The goal of funqDB is to replace the relational model, relational algebra, ORMs, and SQL in the long run.
- purely functional (key/value) data model
- same modeling concept at all levels, no matter whether we are looking at “tuples“, “relations“, or “databases“, ...
- all operators are unary: input is a function, output is a function
- query language is a façade and part of the embedding programming language
- same power for updates as for reading
- easily extensible
- the notion of an "index" is built into the data model
None of this is true for SQL.
funqDB is built around the central ideas of the vision paper:
[Dit26] Dittrich, Jens. A Functional Data Model and Query Language is All You Need. In Proceedings of the 25th International Conference on Extending Database Technology (EDBT 2026).
Abstract:We propose the vision of a functional data model (FDM) and an associated functional query language (FQL). Our proposal has far-reaching consequences: we show a path to come up with a modern query language (QL) that solves (almost if not) all problems of SQL (NULL-values, type marshalling, SQL injection, missing querying capabilities for updates, etc.). FDM and FQL are much more expressive than the relational model and SQL. In addition, in contrast to SQL, FQL integrates smoothly into existing programming languages. In our approach both QL and PL become the ‘same thing’, thus opening up several interesting holistic optimization opportunities between compilers and databases.
@inproceedings{dittrich2026FDMFQL, title={A Functional Data Model and Query Language is All You Need}, author={Jens Dittrich}, booktitle = {EDBT}, year={2026}, }
We highly recommend reading that paper to understand the motivation and the ideas behind funqDB: FDM, and FQL. This README is not meant to be a replacement for the paper, but rather a guide to the project and its current state, how to use it, and how to contribute.

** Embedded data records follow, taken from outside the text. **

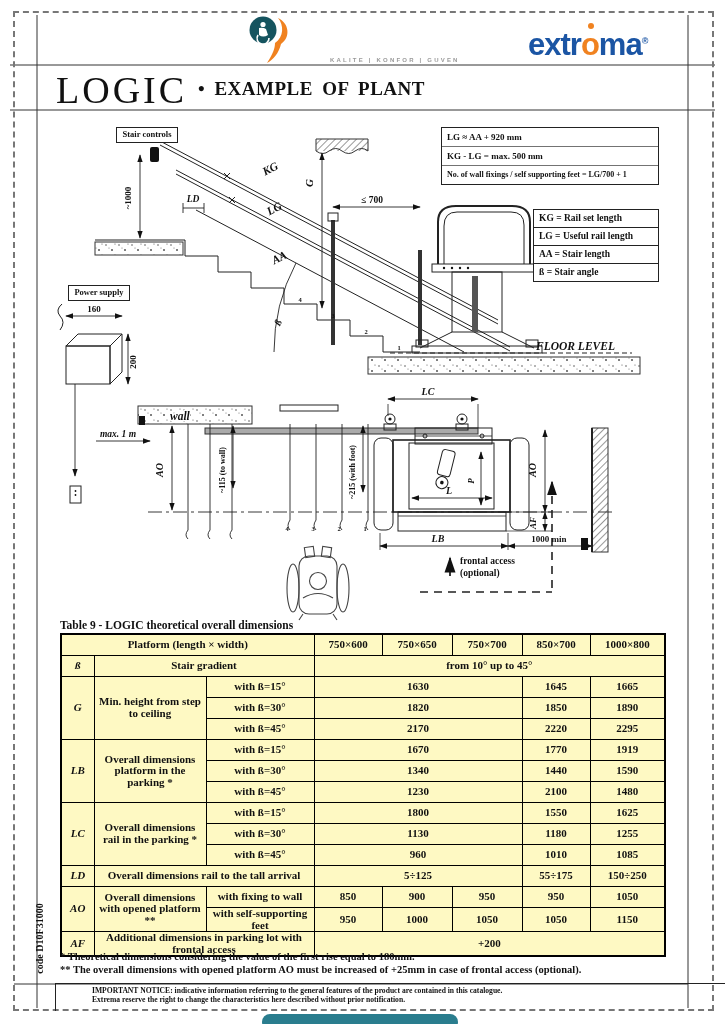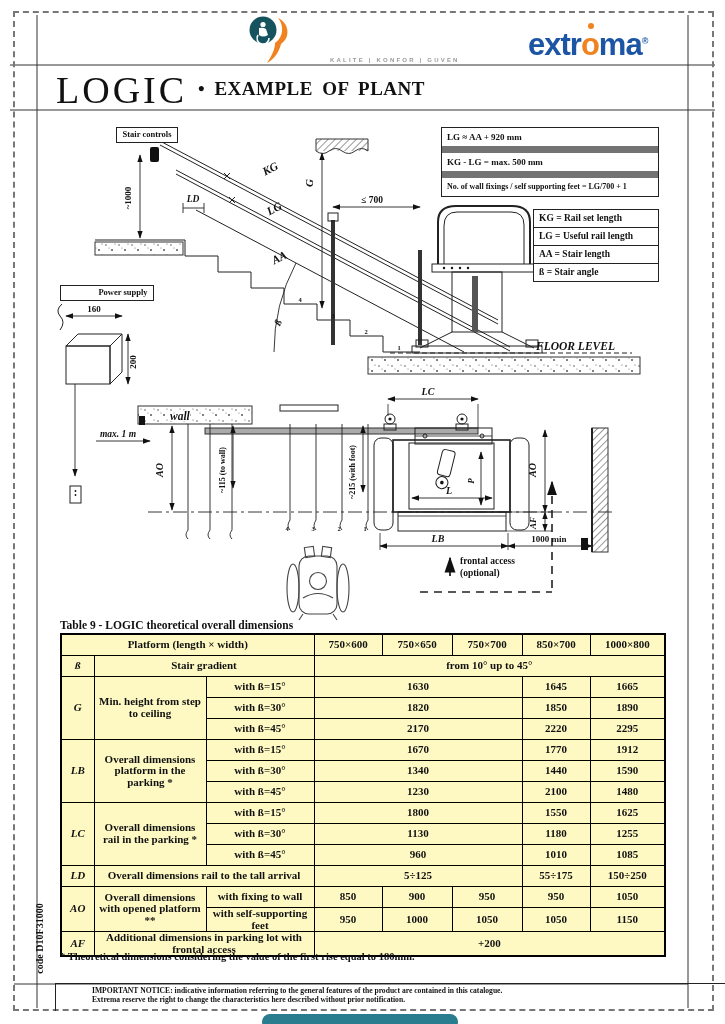--- a/index.html
+++ b/index.html
@@ -16,21 +16,21 @@
   .tagline{position:absolute;left:330px;top:57px;font-family:"Liberation Sans",sans-serif;font-size:6px;letter-spacing:2.2px;color:#9a9a9a;font-weight:bold;}
   .extroma{left:528px;top:24px;font-family:"Liberation Sans",sans-serif;font-size:31px;font-weight:bold;letter-spacing:-1px;color:#1b55a4;line-height:34px;}
   .extroma .o-wrap{position:relative;color:#f08220;}
   .extroma .o-dot{position:absolute;left:7px;top:-4px;width:6px;height:6px;border-radius:50%;background:#f08220;}
   .extroma .reg2{font-size:9px;vertical-align:super;color:#1b55a4;}
   .product{left:56px;top:68px;font-size:38px;letter-spacing:3px;}
   .pagetitle{left:198px;top:78px;font-size:19px;font-weight:bold;word-spacing:4px;letter-spacing:0.5px;}
   
   .lblbox{border:1px solid #222;background:#fff;font-weight:bold;text-align:center;font-size:8.5px;line-height:13px;height:14px;}
   .fbox{left:441px;top:127px;width:216px;border:1px solid #222;background:#fff;}
-  .fbox div{border-bottom:7px solid #737373;height:18px;line-height:18px;padding-left:5px;font-weight:bold;font-size:9px;white-space:nowrap;}
+  .fbox div{border-bottom:1px solid #737373;height:18px;line-height:18px;padding-left:5px;font-weight:bold;font-size:9px;white-space:nowrap;}
   .fbox div:last-child{border-bottom:none;font-size:8px;}
   .legbox{left:533px;top:209px;width:124px;border:1px solid #222;background:#fff;}
   .legbox div{border-bottom:1px solid #222;height:17px;line-height:17px;padding-left:5px;font-weight:bold;font-size:9.5px;white-space:nowrap;}
   .legbox div:last-child{border-bottom:none;}
   
   .tbl-title{left:60px;top:619px;font-size:11.5px;font-weight:bold;}
   table.dims{position:absolute;left:60px;top:633px;border-collapse:collapse;table-layout:fixed;width:604px;background:#fef9c3;}
   table.dims td{border:1px solid #000;font-size:11px;font-weight:bold;text-align:center;height:20px;padding:0 2px;line-height:1.05;}
   table.dims{border:2px solid #000;}
   td.desc{text-align:left;padding-left:5px;}
@@ -263,21 +263,21 @@
     </svg>
   </div>
   <div class="abs tagline">KALITE | KONFOR | GUVEN</div>
 
   <div class="abs extroma"><span>extr</span><span class="o-wrap"><span>o</span><span class="o-dot"></span></span><span>ma</span><span class="reg2">®</span></div>
 
   <div class="abs product">LOGIC</div>
   <div class="abs pagetitle">• EXAMPLE OF PLANT</div>
 
   <div class="abs lblbox" style="left:116px;top:127px;width:60px;">Stair controls</div>
-  <div class="abs lblbox" style="left:60px;top:285px;width:60px;padding-left:32px;">Power supply</div>
+  <div class="abs lblbox" style="left:68px;top:285px;width:60px;">Power supply</div>
 
   <div class="abs fbox">
     <div>LG ≈ AA + 920 mm</div>
     <div>KG - LG = max. 500 mm</div>
     <div>No. of wall fixings / self supporting feet = LG/700 + 1</div>
   </div>
 
   <div class="abs legbox">
     <div>KG = Rail set length</div>
     <div>LG = Useful rail length</div>
@@ -331,21 +331,21 @@
       <td colspan="3">2170</td>
       <td>2220</td>
       <td>2295</td>
     </tr>
     <tr>
       <td rowspan="3" class="sym">LB</td>
       <td rowspan="3" class="desc">Overall dimensions platform in the parking *</td>
       <td class="cond">with ß=15°</td>
       <td colspan="3">1670</td>
       <td>1770</td>
-      <td>1912</td>
+      <td>1919</td>
     </tr>
     <tr>
       <td class="cond">with ß=30°</td>
       <td colspan="3">1340</td>
       <td>1440</td>
       <td>1590</td>
     </tr>
     <tr>
       <td class="cond">with ß=45°</td>
       <td colspan="3">1230</td>
@@ -399,20 +399,21 @@
     </tr>
     <tr>
       <td class="sym">AF</td>
       <td colspan="2" class="desc fit">Additional dimensions in parking lot with frontal access</td>
       <td colspan="5">+200</td>
     </tr>
     </tbody>
   </table>
 
   <div class="abs fnote" style="top:951px;">* Theoretical dimensions considering the value of the first rise equal to 180mm.</div>
+  <div class="abs fnote" style="top:964px;">** The overall dimensions with opened platform AO must be increased of +25mm in case of frontal access (optional).</div>
 
   <div class="abs notice">
     <div>IMPORTANT NOTICE: indicative information referring to the general features of the product are contained in this catalogue.</div>
     <div>Extrema reserve the right to change the characteristics here described without prior notification.</div>
   </div>
 
   <div class="abs codelabel">code D10F31000</div>
 
   <div class="abs banner"></div>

This project is in an early alpha state (I started implementing end of January 2026). This project is not (yet) ready for production use. It is a proof of concept for the ideas in the paper and a playground and thought experiment and exercise how a functional data model (FDM) and functional query language (FQL) may look like. Currently, everything is implemented in Python (I love Python). Hence, performance-wise the current version will obviously not be a match against data processing done in C++ or Rust. However, keep in mind that most data management problems are "small". If you are wondering whether your data is "big" or "small", the likelihood is high (>95%) that your data is "small". By "small" I mean that it can be processed in memory on a single machine, using Python, and that will be just fine: you won't feel a performance bottleneck. The latter is actually one of the reasons why Python has become so popular for data processing in the past decade.

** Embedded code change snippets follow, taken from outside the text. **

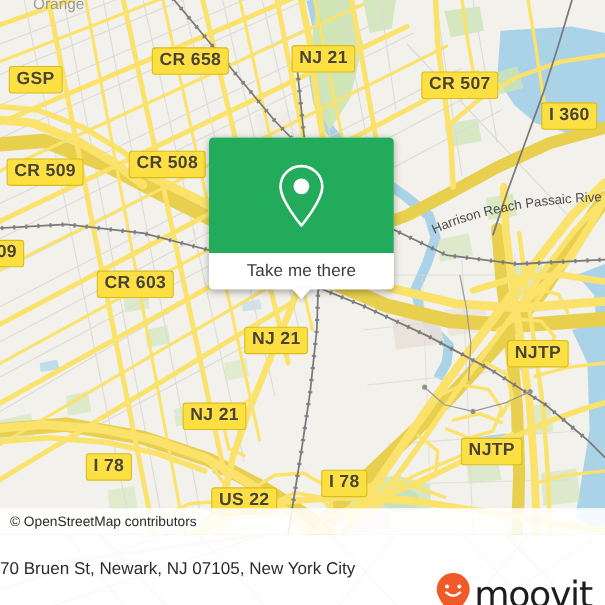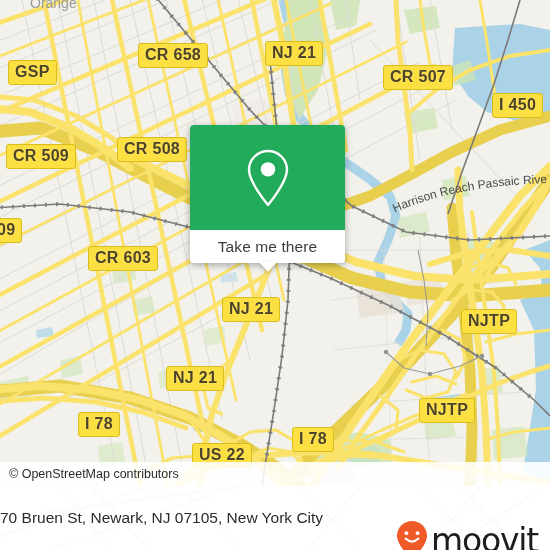--- a/index.html
+++ b/index.html
@@ -38,21 +38,21 @@
     font-family:"Liberation Sans", sans-serif;
     white-space:nowrap;
   }
   .river-label { position:absolute; }
   .river-label text { font-size:12px; fill:#4b4b4b; font-family:"Liberation Sans", sans-serif; }
 
   
   .popup {
     position:absolute;
     left:190px; top:125px;
-    width:155px; height:138px;
+    width:168px; height:138px;
     border-radius:4px;
     background:#fff;
     box-shadow:0 2px 7px rgba(0,0,0,.32);
     overflow:visible;
   }
   .popup-head {
     width:100%; height:105px;
     background:#23ab5c;
     border-radius:4px 4px 0 0;
     display:flex; align-items:center; justify-content:center;
@@ -352,21 +352,21 @@
         </text>
       </g>
     </svg>
 
     <div class="place-label" style="left:30px; top:-5px;">Orange</div>
 
     <div class="shield" style="left:138px; top:43px;">CR 658</div>
     <div class="shield" style="left:265px; top:41px;">NJ 21</div>
     <div class="shield" style="left:383px; top:65px;">CR 507</div>
     <div class="shield" style="left:8px;   top:60px;">GSP</div>
-    <div class="shield" style="left:492px; top:93px;">I 450</div>
+    <div class="shield" style="left:492px; top:93px;">I 360</div>
     <div class="shield" style="left:117px; top:137px;">CR 508</div>
     <div class="shield" style="left:6px;   top:144px;">CR 509</div>
     <div class="shield" style="left:-10px; top:218px;">09</div>
     <div class="shield" style="left:88px;  top:246px;">CR 603</div>
     <div class="shield" style="left:222px; top:297px;">NJ 21</div>
     <div class="shield" style="left:461px; top:309px;">NJTP</div>
     <div class="shield" style="left:166px; top:366px;">NJ 21</div>
     <div class="shield" style="left:419px; top:398px;">NJTP</div>
     <div class="shield" style="left:78px;  top:412px;">I 78</div>
     <div class="shield" style="left:292px; top:427px;">I 78</div>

Anyway, notice, and as outlined in the paper, the ideas of FDM and FQL are not bound to one particular programming language: FQL is just a programming language façade (in this particular case a Python façade) for a backend. In the long run, I would like to have façades in other languages, as well as a C++ or Rust backend.
I believe that such fundamental software as data management and query processing should be open source. That is why I am publishing the project under an AGPL license. As my main job is being a Professor of Computer Science at Saarland University, I have the freedom to do this. However, I also have other obligations, e.g. teaching, research, administration, developing the Masterhorst application system, etc., so at this point, this cannot be a full time job (unfortunately).

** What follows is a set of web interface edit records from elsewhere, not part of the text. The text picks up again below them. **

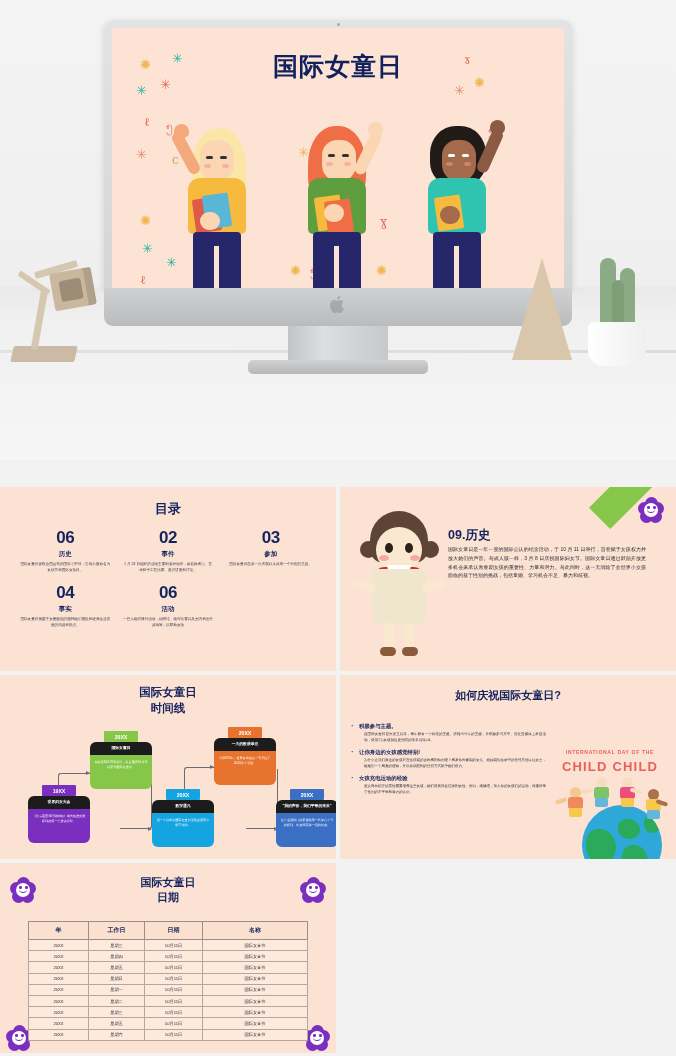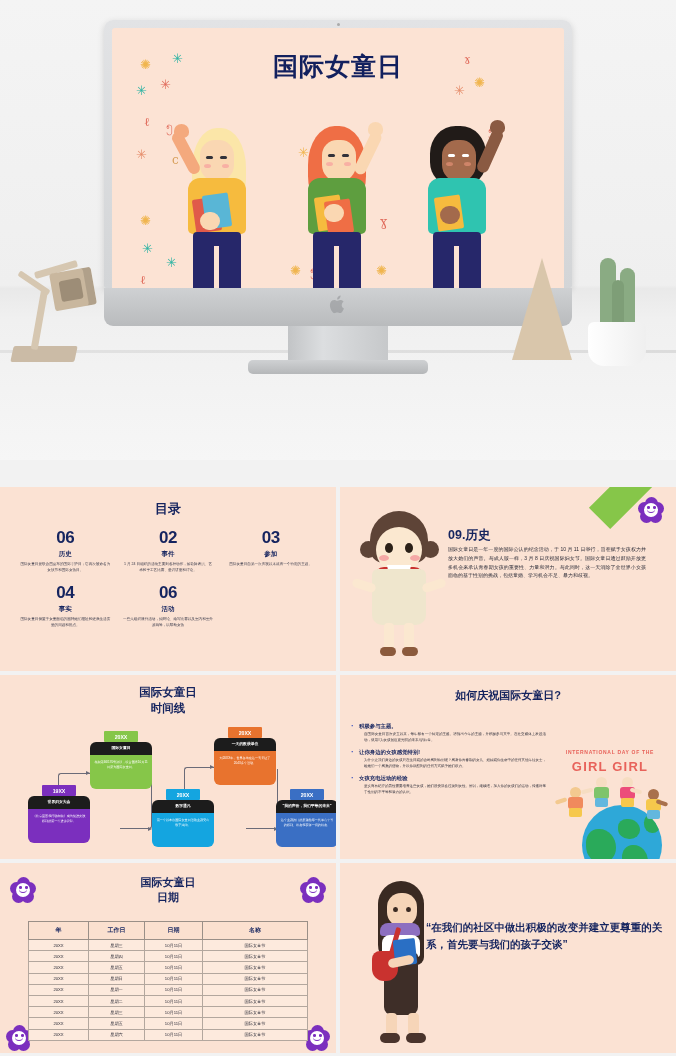--- a/index.html
+++ b/index.html
@@ -440,21 +440,21 @@
         <div class="cel-h">让你身边的女孩感觉特别!</div>
         <div class="cel-p">为什么让我们身边的女孩只在生日或的合时感到特别呢？感谢你青春期的女儿、姐妹或你生命中的任何其他年轻女士，给她们一个感激的信物，并以你能想到的任何方式赋予她们权力。</div>
       </div>
       <div class="cel-item">
         <div class="cel-h">女孩充电运动的经验</div>
         <div class="cel-p">坚实而有纪律的男性需要培养这些女孩，她们很快就会过渡到女性。所以，继续吧，加入你的女孩们的运动，传播对基于性别的不平等和暴力的认识。</div>
       </div>
     </div>
 
     <div class="idg-sub">INTERNATIONAL DAY OF THE</div>
-    <div class="idg-main">GIRL GIRL</div>
+    <div class="idg-main">CHILD CHILD</div>
 
     <div class="globe">
       <div class="land" style="left:4px;top:24px;width:30px;height:34px;"></div>
       <div class="land" style="left:36px;top:14px;width:22px;height:20px;"></div>
       <div class="land" style="left:40px;top:40px;width:26px;height:30px;"></div>
       <div class="land" style="left:62px;top:10px;width:16px;height:18px;"></div>
     </div>
     <div class="kid-sm" style="left:224px;top:112px;">
       <div class="ks-head" style="background:#f3c98f;"></div>
       <div class="ks-body" style="background:#f08a5d;"></div>
@@ -593,34 +593,14 @@
         <tr>
           <td>20XX</td>
           <td>星期六</td>
           <td>10月11日</td>
           <td>国际女童节</td>
         </tr>
       </tbody>
     </table>
   </div>
 
-  <div class="slide">
-    <div class="teen">
-      <div class="tn-hair"></div>
-      <div class="tn-face"></div>
-      <div class="tn-eye" style="left:25px;top:30px;"></div>
-      <div class="tn-eye" style="left:38px;top:30px;"></div>
-      <div class="tn-sleeve"></div>
-      <div class="tn-top" style="top:58px;height:22px;"></div>
-      <div class="tn-pants"></div>
-      <div class="tn-strap"></div>
-      <div class="tn-bag"></div>
-      <div class="tn-book"></div>
-      <div class="tn-arm"></div>
-      <div class="tn-leg" style="left:18px;"></div>
-      <div class="tn-leg" style="left:40px;"></div>
-      <div class="tn-shoe" style="left:12px;"></div>
-      <div class="tn-shoe" style="left:38px;"></div>
-    </div>
-    <div class="q-text">“在我们的社区中做出积极的改变并建立更尊重的关系，首先要与我们的孩子交谈”</div>
-  </div>
 
 </div>
 
 </body></html>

Eventually, I would like to back the development of this project by more people, ideally as part of a foundation. If you are interested in supporting this project through such a foundation financially, get in touch.
If you are a developer and want to contribute code, in general, for bug reports and small fixes, you can just open an issue or a PR. For larger features, we first discuss the feature in an issue before starting to implement it, to make sure that we are on the same page about the feature and its implementation.
For any PR make sure:
- that your PR is about a single issue, e.g. a bug fix, a new feature, etc., not a mix of multiple issues,
- that all your code is unit tested, you should have tests for all new features and bug fixes
- that you test (line) coverage is high, ideally 100%, but at least above 90%
- that all tests pass before submitting your PR, and that you have run all tests locally before submitting your PR
- that your code is well documented:
- docstrings for all public functions and classes
- code comments for all non-trivial code
- update the documentation if you add new features or change existing ones
- ideally also update the tutorial if you add new features or change existing ones
- attribute functions (AFs) as replacements for tuples, relations, and databases, and sets of databases
- operators including simple relational algebra operators such as selection, projection, join, etc., but also more complex ones such as subdatabase, group-by, etc.
- an observer mechanism for AFs, i.e. when an AF is updated, all AFs that depend on it are informed and can react to the change (TODO: make this work through the store)
- support for composite primary keys
- relationship functions (RFs) as replacements for n:m-relationships, i.e. they can be used to express relationships between AFs, e.g. one-to-many, many-to-many, etc.
- a store for AFs, currently using SqliteDict as a key/blob-store, yet as it is used as a key/blob-store, we then cannot push down query processing
- automatic on-demand swizzling/unswizzling of references (for read, TODO: writes)
My mid term goals are:
-
to have a complete implementation of the ideas in the [Dit26] paper.
-
to have a complete tutorial and documentation for the project.
-
to have minimal transactional processing capabilities (in Python, but this can also be done in non-Python backends):
- e.g. CRUD support for concurrent updates and ACID
- MVCC
- recovery
- database versioning as of this paper
-
to have the project capable of replacing ORMs in production environments, to proof the point...:
- sample Django project using FDM and FQL rather than sqlite
- data model definitions without resorting to automatic and manual migrations
- POC for ResultDB extension
-
educational slide sets
-
educational videos that can be used for lectures
My long term goals are:
- other backends in other languages, e.g. Rust, C++, etc. (volunteers needed)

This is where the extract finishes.